Quanto pensi a una finale in Coppa Italia?
"Ci penso. Intanto bisogna vincere la semifinale e non sarà semplice: l’Empoli ha battuto tutte squadre fuori casa; io non ho mai vinto là, né in A né in B. Sono 180’ e vanno giocati. Detto ciò, pensare di poter portare 30-35 mila bolognesi a Roma e al primo anno qui per me sarebbe un sogno che tutti abbiamo, un qualcosa di impagabile".

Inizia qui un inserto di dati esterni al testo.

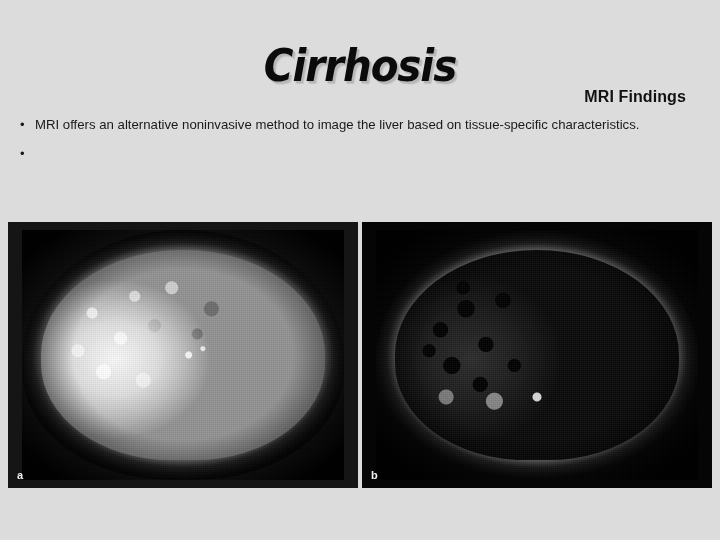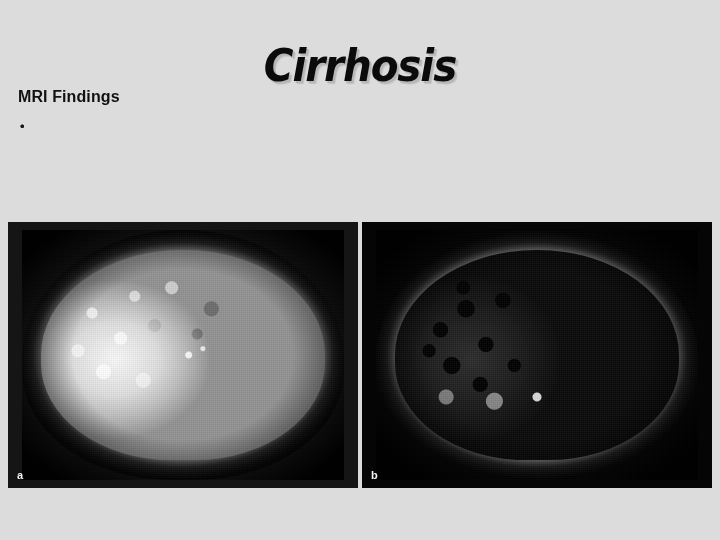--- a/index.html
+++ b/index.html
@@ -59,6 +59,7 @@
     color: #111111;
     margin: 0 0 11px 0;
     letter-spacing: 0.1px;
+    text-align: right;
   }
 
   .bullet-list {

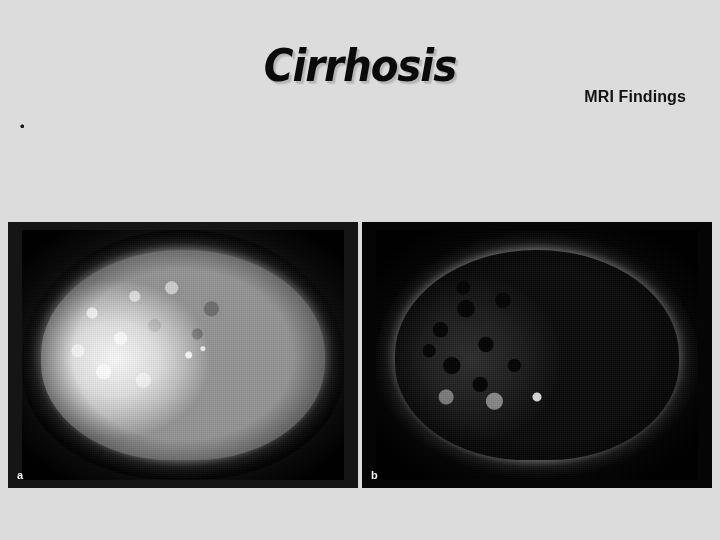--- a/index.html
+++ b/index.html
@@ -255,6 +255,7 @@
     <ul class="bullet-list">
       <li class="bullet-item">
         <span class="bullet-marker">•</span>
+        <span class="bullet-text">MRI offers an alternative noninvasive method to image the liver based on tissue-specific characteristics.</span>
       </li>
       <li class="bullet-item">
         <span class="bullet-marker">•</span>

Sulla sua filosofia di calcio:
"Il calcio è come un albero di arance. Seminare è più semplice che raccogliere e la raccolta si traduce in obiettivi: Coppa Italia, semifinale e magari finale; e in campionato cercando di puntare al massimo. A seminare ci abbiamo messo un secondo, ma per vedere i frutti dipende dal clima, dall’acqua, dagli insetti, dal sole, dalle piogge. Ora la parola chiave sarà umiltà".

Sul suo futuro:
"Con onestà devo dire che non si è ancora discusso di niente. Ma c’è tutta la mia disponibilità per il rinnovo. Io devo parlare di crescita di squadra. Una crescita che porta Orsolini in doppia cifra per il terzo anno, Ndoye ha lavorato tutti i giorni per arrivare a fare 7 gol, ma anche i giovani: Castro, Dominguez, Fabbian, ragazzi con qualità e carattere. Crescere vuol dire essere stimati dal gruppo. Sono stati bravi loro: c’è il lavoro dell’allenatore, ma anche la loro disponibilità".